Nietzsche s’est alors rapproché de Bizet, en raison de l’opéra « Carmen » où une bohémienne défie l’ordre militaire, religieux et bourgeois, vision qui correspondait mieux à son attente philosophique. Nouvel os : est-ce que Carmen vaut mieux, musicalement parlant, que Tristan ? Je n’en sais rien. La musique est plus simple, plus sexy et plus attrayante. J’aime les deux opéras. Il est difficile, mais possible, de s’abstraire des emprises idéologiques sur la musique. Combien de fois ai-je entendu que Brahms était beaucoup plus conservateur que Wagner, bien plus bourgeois que révolutionnaire. Aujourd’hui, je trouve que sa musique du hambourgeois est plus novatrice que celle du fondateur de Bayreuth. Bien évidemment, j’exclue de ma réflexion les musiques délibérément au service des tyrans.
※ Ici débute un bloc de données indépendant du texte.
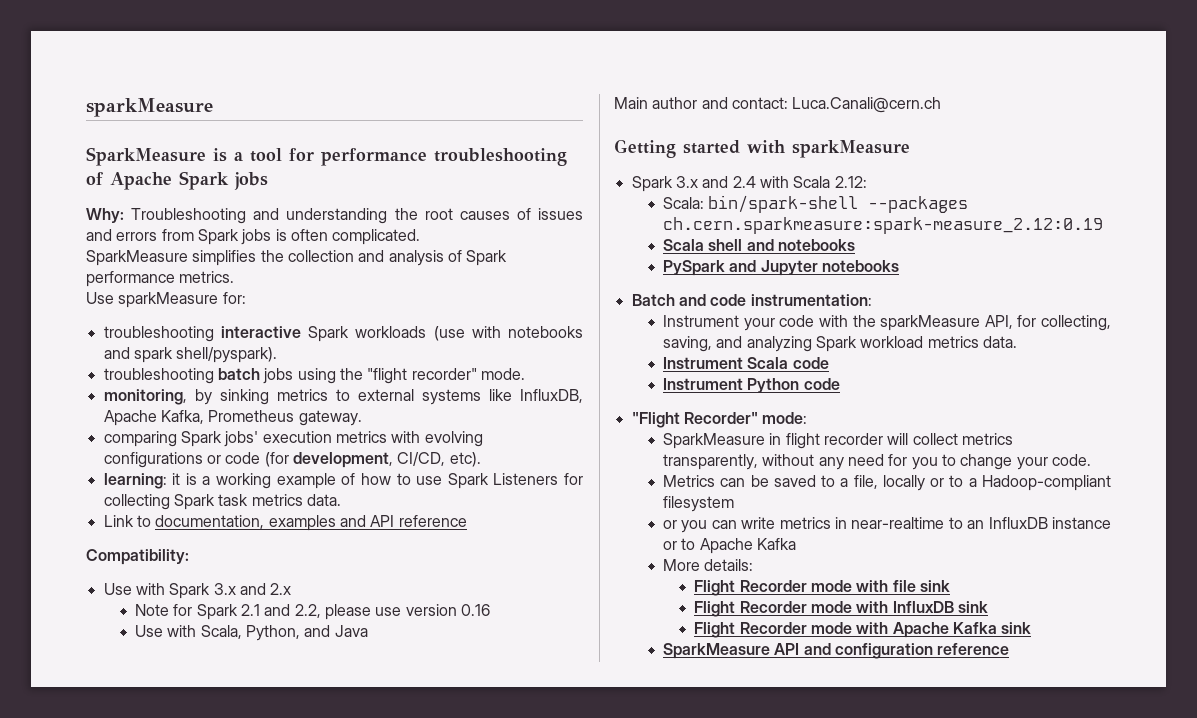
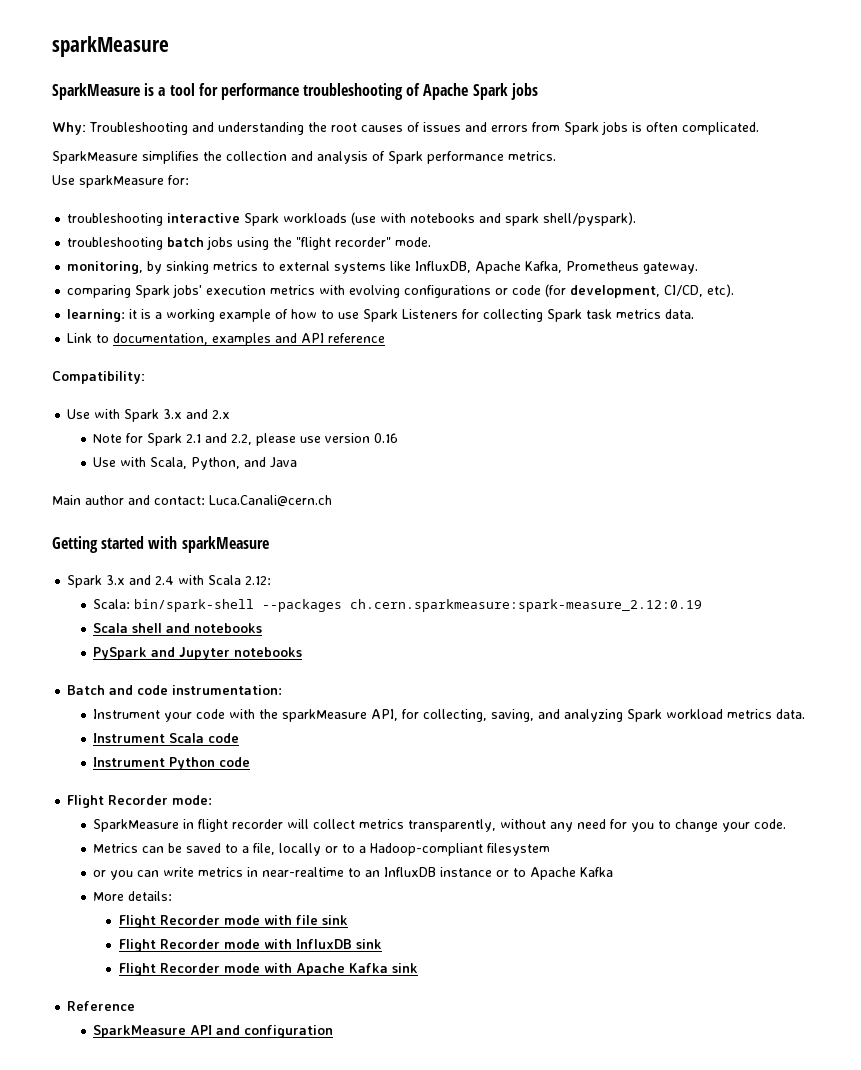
- "Flight Recorder" mode:
+ Flight Recorder mode:
+ Reference
- SparkMeasure API and configuration reference
+ SparkMeasure API and configuration

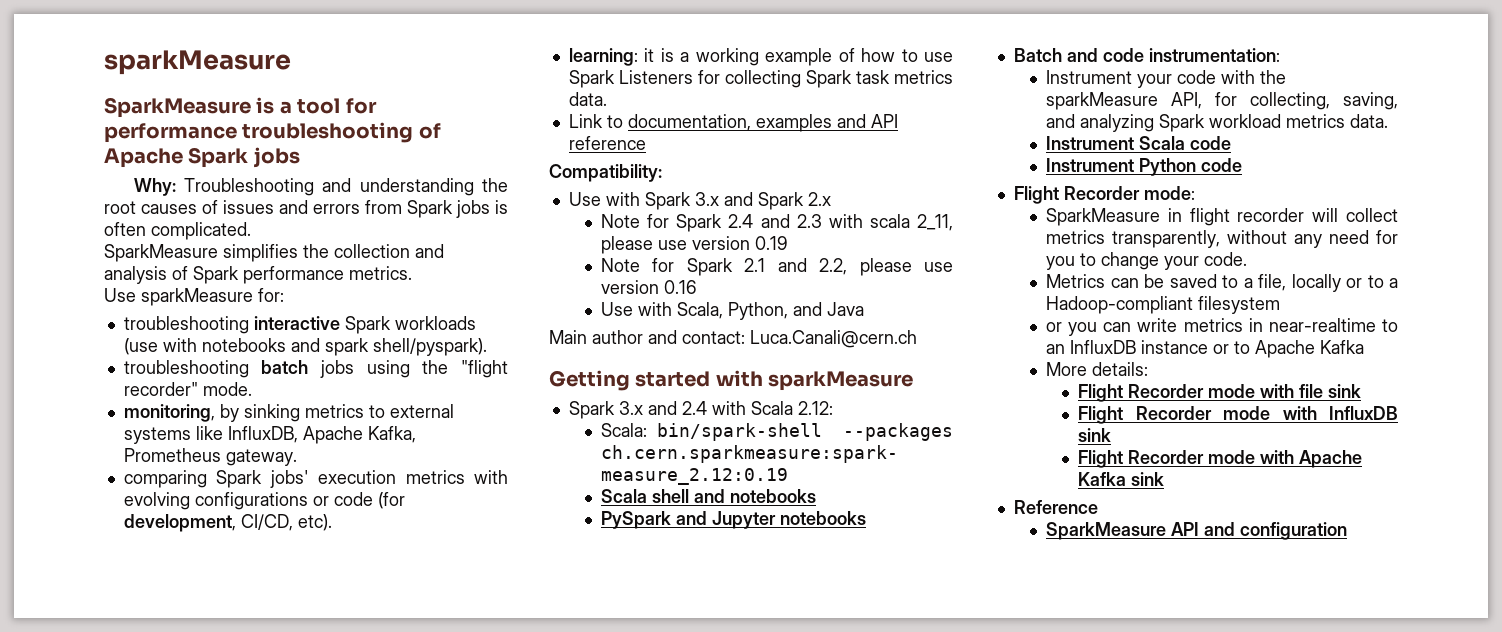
- Use with Spark 3.x and 2.x
+ Use with Spark 3.x and Spark 2.x
+ Note for Spark 2.4 and 2.3 with scala 2_11, please use version 0.19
Revenons à Debussy, au mystère de l’instant et du silence. Vladimir Jankélévitch qui est un bergsonien avoué, mais aussi un ancien résistant qui a risqué sa vie durant l’Occupation, reconnaît et écrit son amour de Debussy dont la musique est la meilleure manière de se détacher de la musique à thème, et au spectacle total porteur d’un message, comme l’était celle de Wagner. Il ne faut pas se fier aux titres indiqués dans ses œuvres, titres qui décrivent plutôt des impressions atmosphériques et fluides plus que des idées. La musique en soi, au sein de son propre espace, n’est-elle pas le meilleur moyen de se sortir de ses intentions idéologiques à prétention intellectuelle ? Et là, je conteste vivement la position de Michel Onfray quand il accuse Debussy de glisser vers l’abstraction. Il n’y a pas moins de sensibilité et d’émotion musicale dans « Ondine » ou dans « Pour les arpèges composées » que dans le bel orgasme féminin que représente (à mes yeux) la musique de la mort d’Isolde. Seulement, cette sensualité, cette émotion, est ailleurs. Elle se situe dans cette ouverture au silence des choses et au concret de l’instant, ouverture que j’oserai appeler « métaphysique »… alors que finalement, la musique de Wagner, et pourquoi pas celle de Berlioz, restent sur le terrain de la mythologie et des sentiments. Michel Onfray est peut-être beaucoup plus sentimental qu’il ne le confesse… mais je ne pense pas que je prendrais le temps de lire son livre. J’essaierai de retrouver ceux de Jankélévitch.
Pour conclure, voici ce que mon épouse m’a confié, tandis que je lui faisais part de mon écoute de l’interview sur France Culture : « Finalement, Michel Onfray a peur du silence ».